23. Carry forward of Business Losses Section 72A is the most important section under the Income Tax Law which provides for carry forward and set off of accumulated loss and unabsorbed loss and unabsorbed depreciation in amalgamation or demerger. This section provides that in the event of amalgamation. The amalgamated company should also have been engaged in the business in which the accumulated loss/depreciation has occurred, for 3 or more years and has held continuously at least 3/4th of the book value of fixed assets 2 years prior to the date of amalgamation. The amalgamated company holds continuously for a minimum period of 5 years at least 3/4ths in the book value of fixed assets of the amalgamating company. These clauses are somewhat restrictive in nature since it insists on a very high percentage of the fixed assets being continued to be used and needs to be relooked at.
25. The benefits under section 72A are restricted only to manufacturing companies including software companies and power. However, in today’s world the service sector has emerged as an important player and all services should also be covered including financial services. It may be noted that in recent Budgets, the benefit was extended to newer section like telecom which is a good beginning and should be extended further.
Section 50B provides for computation of capital gains in the case of slump sale. Under sub-section (2), the net worth of the undertaking is taken to be the cost of acquisition and cost of improvement and no indexation benefit is available. If the undertaking owned and held by the assessee for not more than 36 months, it will be treated as short term capital gain, otherwise it will be long term capital gains.

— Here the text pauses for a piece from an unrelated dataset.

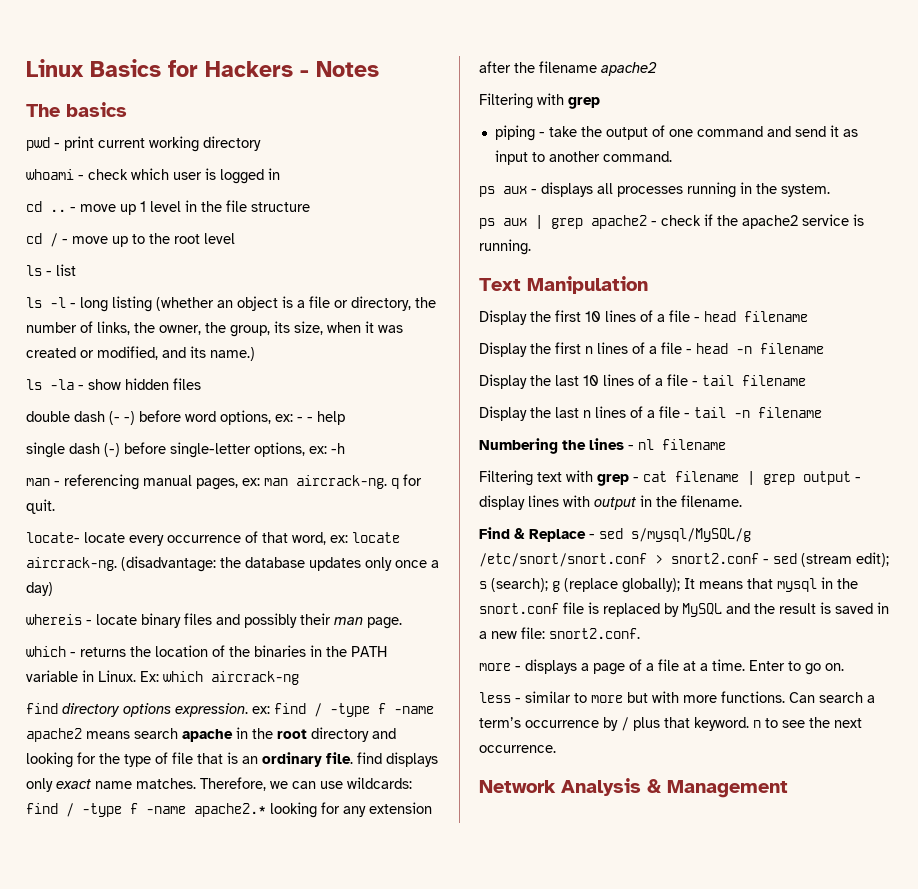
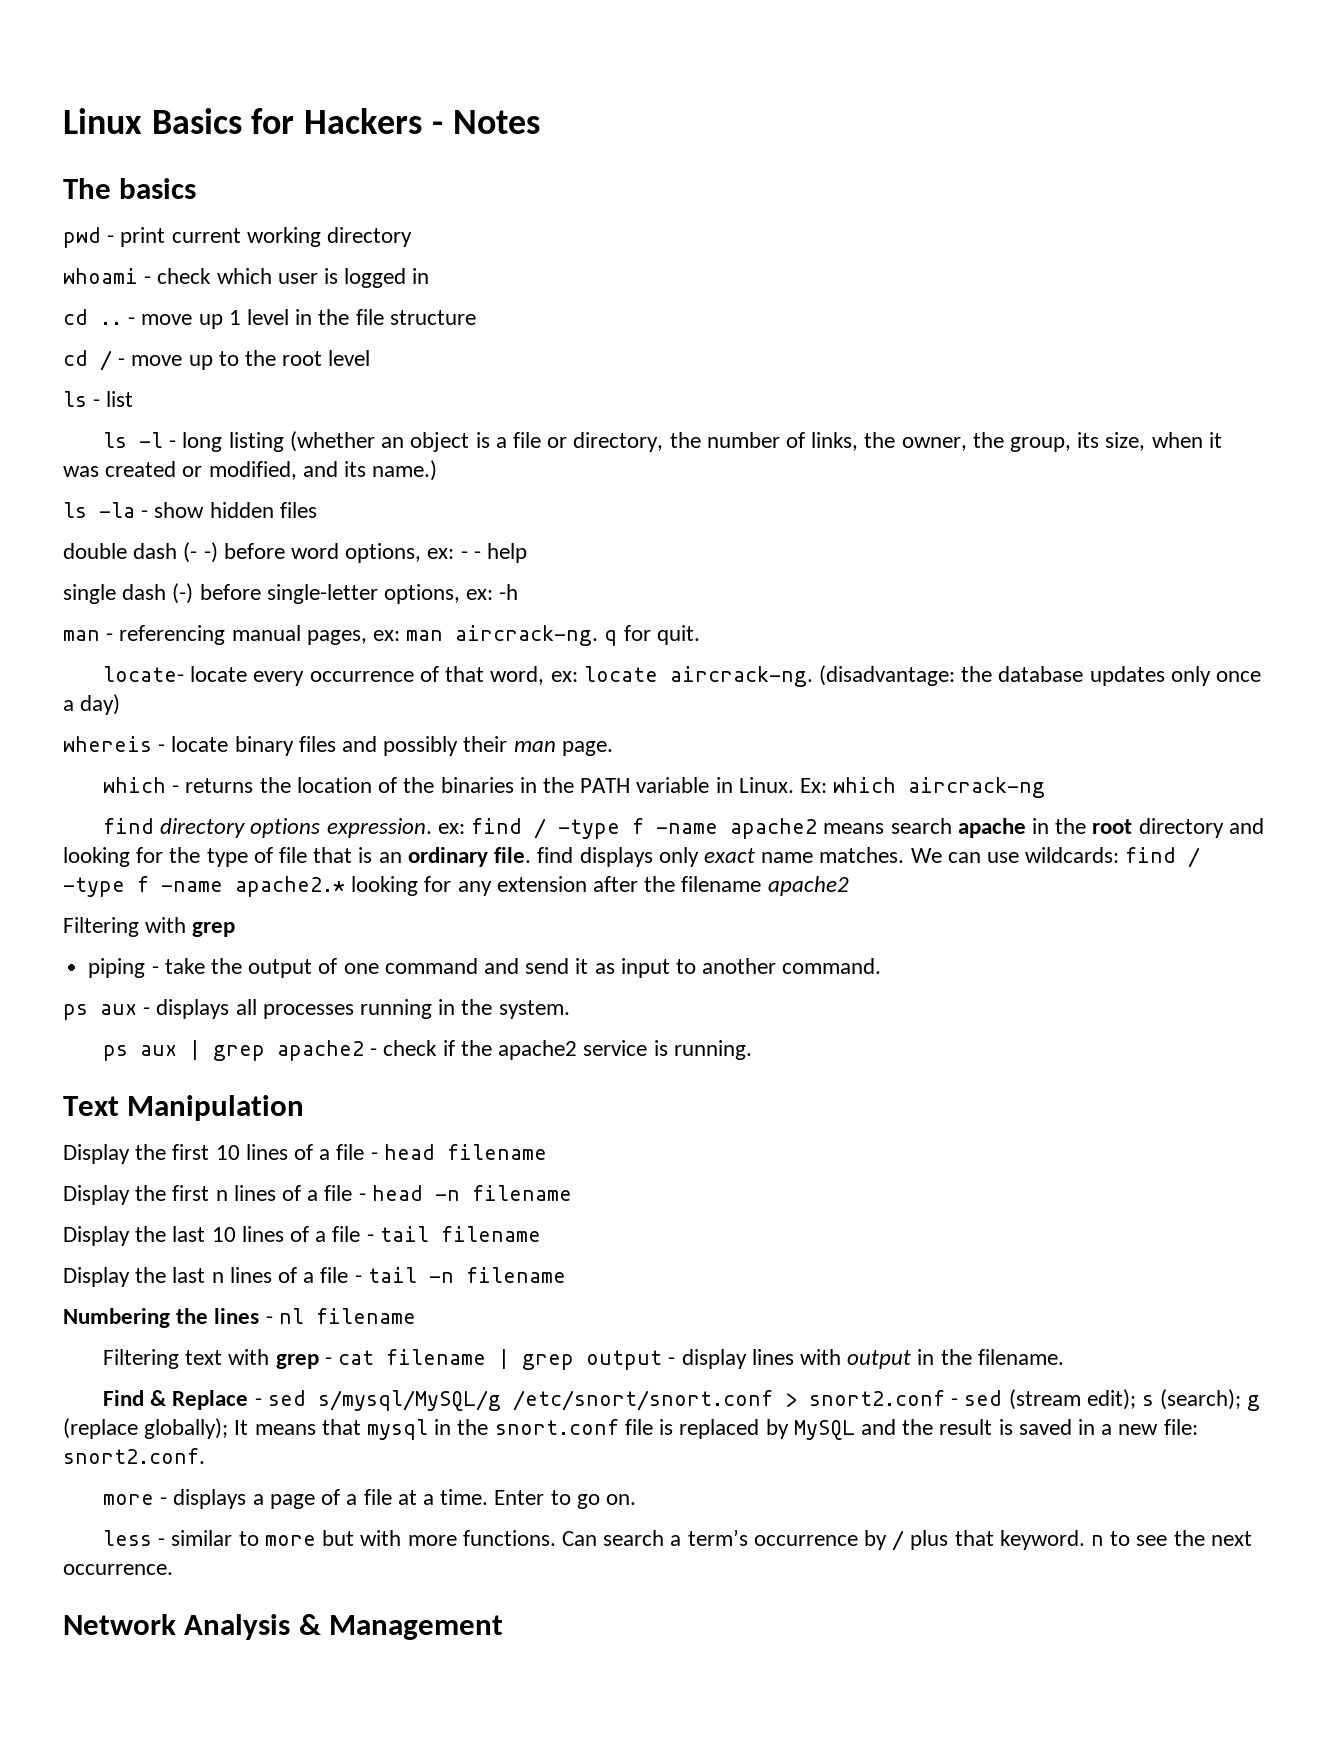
[200,777,288,791] Therefore, we -> [910,848,942,863] We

26. OTHER PROVISIONS Under section 115JAA, MAT paid is allowed to be carried forward for set off for a period of 10 years. However, no such benefit is available in the event of a merger or demerger.
Section 80HHC : This benefit is no longer applicable. Earlier, as per the decision of the Supreme Court in the case of Shirke Construction [291 ITR 38], the computation for manufactured/processed exports was to be done after adjustment of carry forward business losses and unabsorbed depreciation.
27. In this era of increased M & A activity, repeated acquisitions are expected to be a common feature. However, section 72A does not deal with the subject and leaves the same to interpretations and disputes. It is suggested that there should be a very clear provision for allowing the benefits.
28. OTHER ISSUES Bad Debts :
Disputes may arise in respect of allowability of bad debts written off by amalgamated / resultant company for debts etc. taken over from the predecessor. In this context, reference may be made to the decision in CIT v. Veerabhadra Rao etc. [155 ITR 152] in which the Hon’ble Supreme Court held that the successor assessee would be entitled to write off.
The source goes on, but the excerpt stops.